I spoke, in my last post, about the writing workshop I’d given at a local school (Ormiston South Parade Academy) and how much I enjoyed it.
Well, today, I had the chance to visit the school again and talk to first year pupils in Miss Huddleston’s Brazil class. My youngest daughter happens to be a pupil in the class and, I’m told, was pretty excited about her dad going in for a chat. He’s an author, apparently. She may have mentioned it once or twice.
I wondered if I’d find this a tougher job than previously. Miss Harding’s Italy class was wonderful and was thoroughly engaged in creating the story. Being a couple of years younger, I wasn’t sure if Brazil would want to join in or would keep their concentration – I know what my little girl is like!
I need not have worried. Not at all. I had, yet again, the most fantastic time.

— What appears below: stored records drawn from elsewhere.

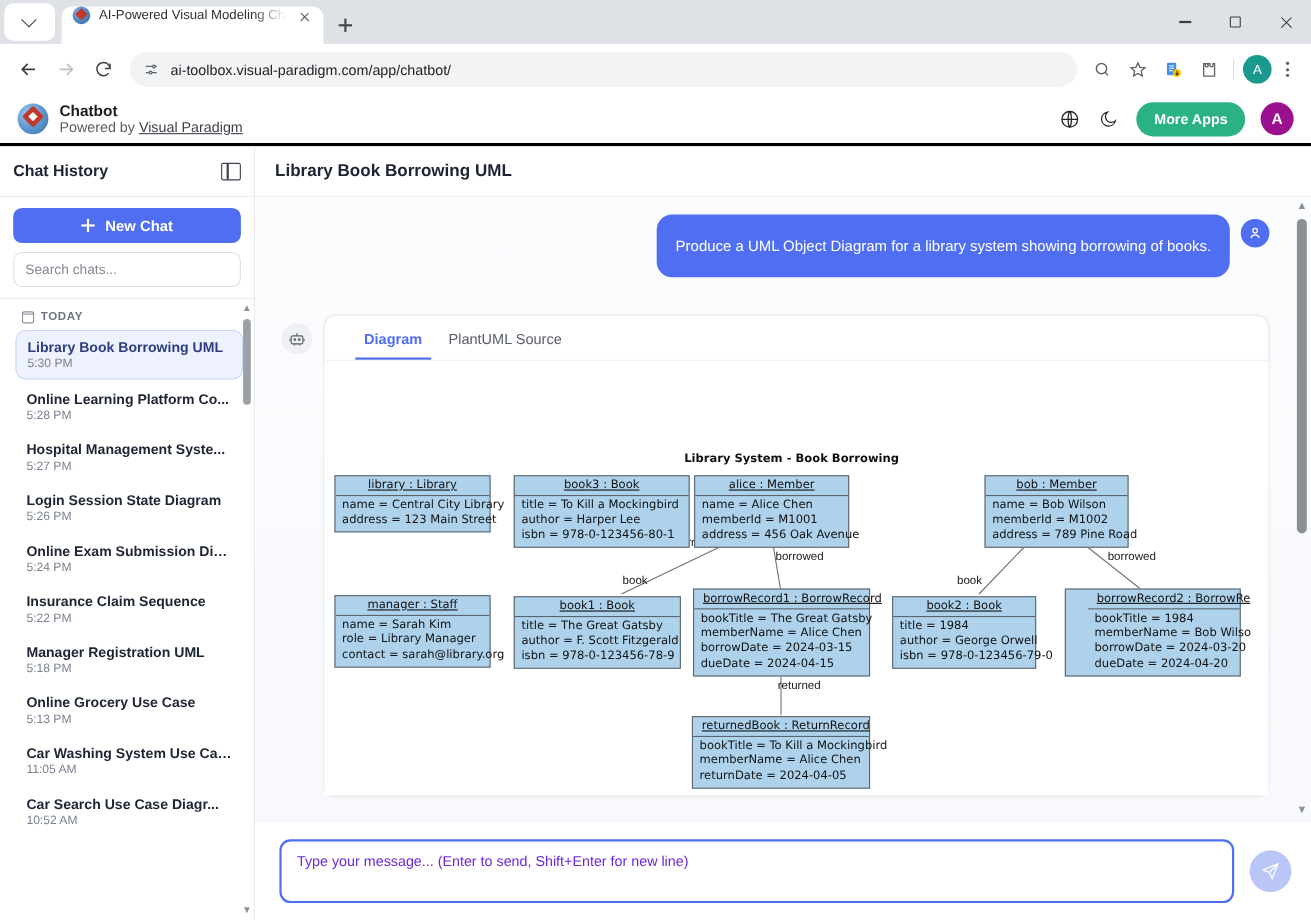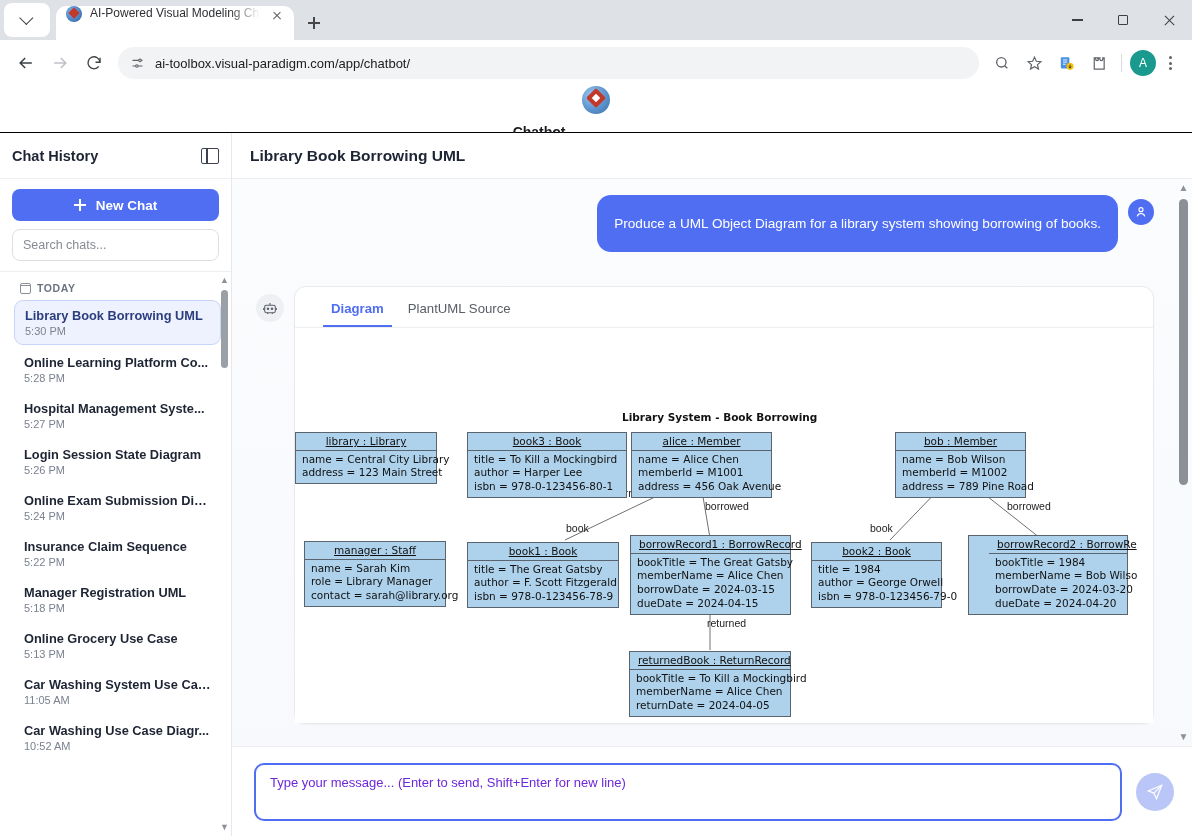"Chatbot" .app-header { border-bottom: 1px solid #000000 -> 3px solid #000000; flex-direction: column -> none }
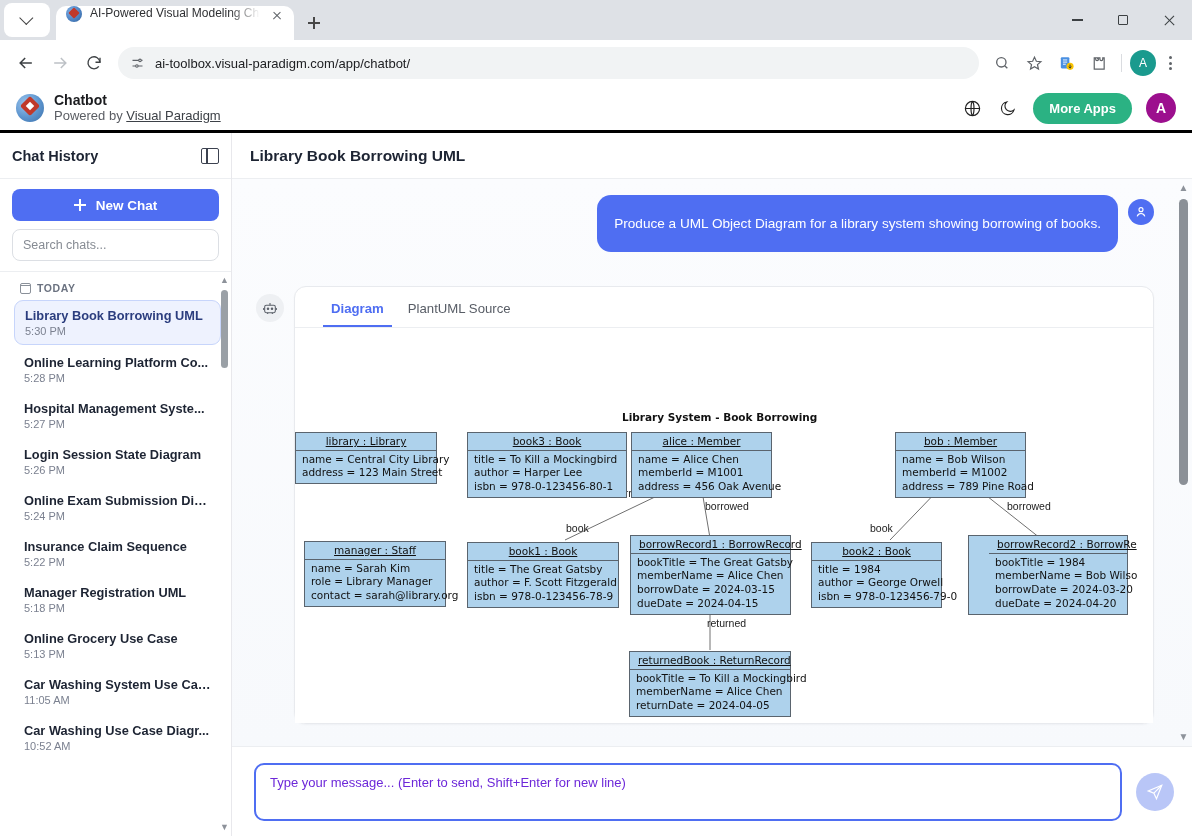"library : Library" div.obj { left: 0 -> 9px }
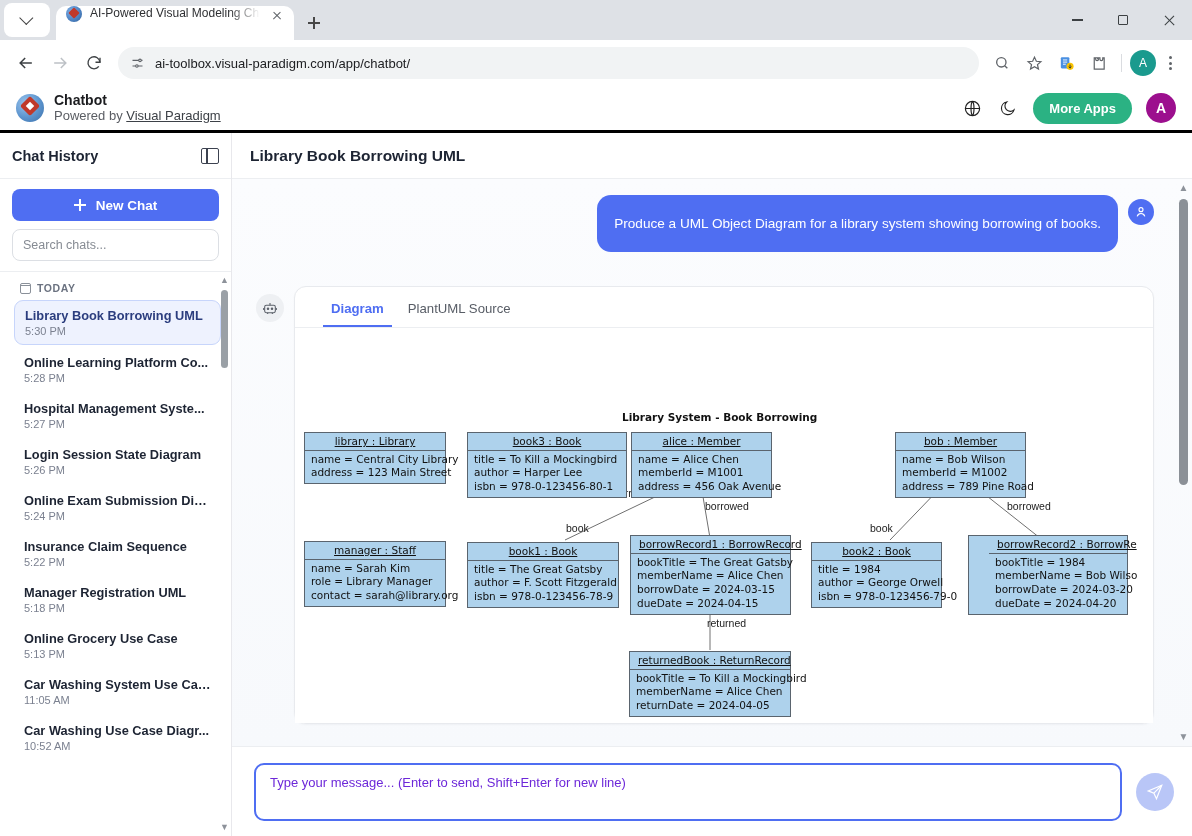"Car Washing Use Case Diagr..." div.ci-title { text: Washing -> Search }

I was asked if I wanted the children seated on the carpet around me or at their desks. As they were already gathered around, I opted for this. It was more informal and less like a class. Before I had really had the chance to introduce myself, they started asking questions. I couldn’t help but smile. There was I, wondering if I’d be able to get the children interested and actively participate, and they blew me away!
It was wonderful, from start to finish. I spoke about my books, my writing journey and read some of my work. The children were inquisitive and they were genuinely interested. They were a delight. I was so proud to be standing in front of my daughter’s class talking about my dreams and achievements.
Then we came to the exercise part of the session. The class’s topic at the moment is Superheroes (how cool). I’d deliberately worn my Superman t-shirt and Batman socks for the occasion. We were going to create a story, or more accurately a poem, all about superheroes. My favourite children’s book is The Gruffalo, one they’d recently read, so we were going to follow the story but with a super twist. I left all the choices to them, with me writing down the suggestions they made and then having a show of hands to decide what we’d use.
Firstly we needed the main character. As the new Doctor Who was announced yesterday, the wonderful Jodie Whittaker, they wanted the superhero to be female. Powers or no powers? Well, Superman can fly and has x-ray and laser eyes. Batman has no such abilities, and it was this that had the vote. How about a name? The animals we’d meet, instead of The Gruffalo’s fox, snake and owl? The monster? The setting? The name? For every aspect, the class had so many brilliant choices. Here they are:
- Super Jasper
- Agent Eagle Eyes
- Super Noah
- Super Roxy
- Loud monster
- Lava monster
- Professor fish
- Lava cave
- Dark woods
- Invisible bridge
- Dark hole
- Car with a magical road
- Dinosaur filled woods
- The Adventures of Roxy the Superhero (you’ll see why in a moment)
- The Horrible Woods
- Roxy and the Invisible Bridge
- Roxy and the Invisible Hole
- Roxy and the Invisible Trap
- The Dark Hole
- The Adventures of the Lava Monster
- The Terror Forest
As there was a stuffed raccoon called Roxy watching me in the class (she had sneaked up behind me without my noticing), it was soon decided that she would be the star of our show. From the myriad suggestions, we narrowed it down to… (drumroll please):
Super Roxy is a black suited raccoon who lives in the woods with an invisible bridge and a large, dark hole. She meets a woodpecker, a dog and a cat whilst doing battle with a lava monster. The title (due to a draw) will be The Adventures of Roxy the Superhero in the Terror Forest! And, if I can, it will be written to the tune of The Gruffalo! Well, they certainly made it easy for me – not!
So, let’s begin.
The Adventures of Roxy the Superhero in the Terror Forest
A raccoon took a stroll
Through the deep, dark wood.
The raccoon saw a lava monster
Up to no good
She ran up a tree
To put on her black suit
Then ran back down
As the beast melted the roots
It disappeared across a bridge
That nobody could see
And vanished down a hole
So dark nobody could see
Hmmm… it’s not quite to the tune of The Gruffalo. I’ll work on it and see what I can come up with. Perhaps, it’ll be a continuation of what I’ve written above, if matching the rhythm becomes a little difficult, but I’ll certainly do my best.
Either way, I’d like to say a huge thank you to the children of Miss Huddleston’s Brazil class. Your teacher commented that the workshop had been amazing. I can only agree. It was amazing, she was amazing and you, the pupils, were amazing. You were all superheroes!